_Exercise description_
Write the listing out again word for word, leaving each picture behind.

_Supplied material_
>>>>

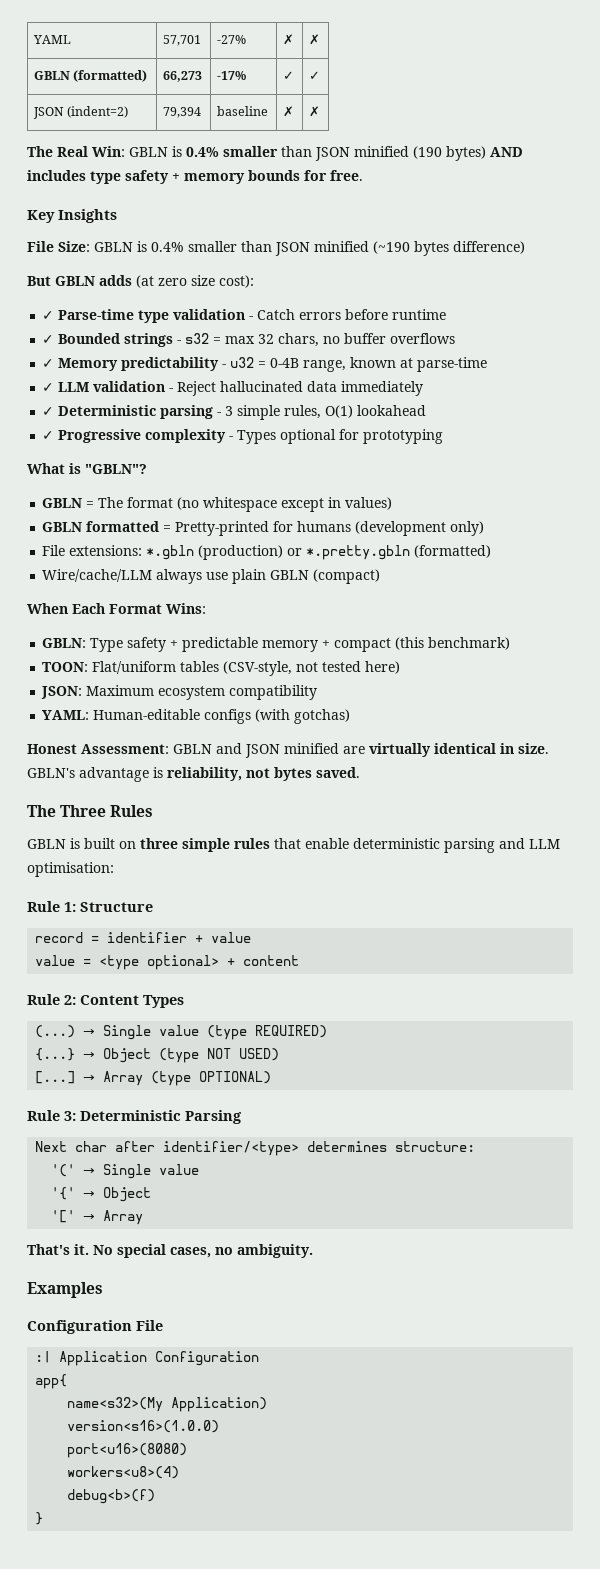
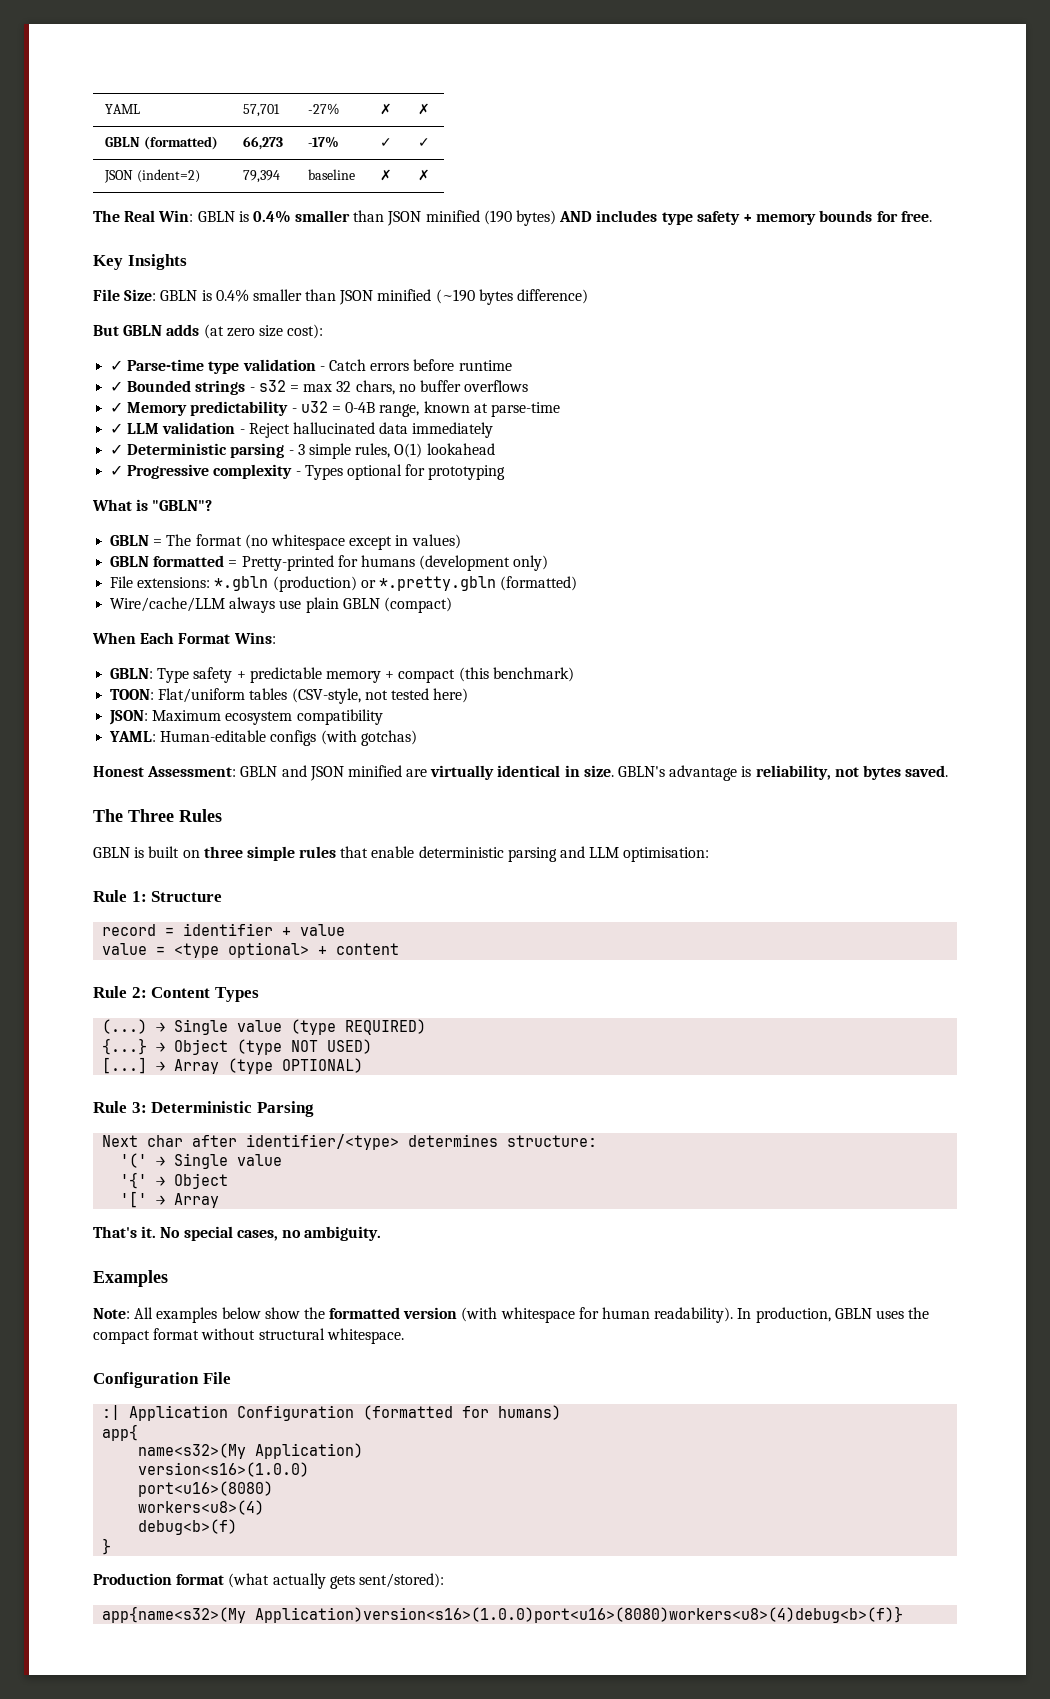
+ Note: All examples below show the formatted version (with whitespace for human readability). In production, GBLN uses the compact format without structural whitespace.
- :| Application Configuration
+ :| Application Configuration (formatted for humans)
+ Production format (what actually gets sent/stored):
+ app{name<s32>(My Application)version<s16>(1.0.0)port<u16>(8080)workers<u8>(4)debug<b>(f)}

<<<<

_Your response_
+ Note: All examples below show the formatted version (with whitespace for human readability). In production, GBLN uses the compact format without structural whitespace.
- :| Application Configuration
+ :| Application Configuration (formatted for humans)
+ Production format (what actually gets sent/stored):
+ app{name<s32>(My Application)version<s16>(1.0.0)port<u16>(8080)workers<u8>(4)debug<b>(f)}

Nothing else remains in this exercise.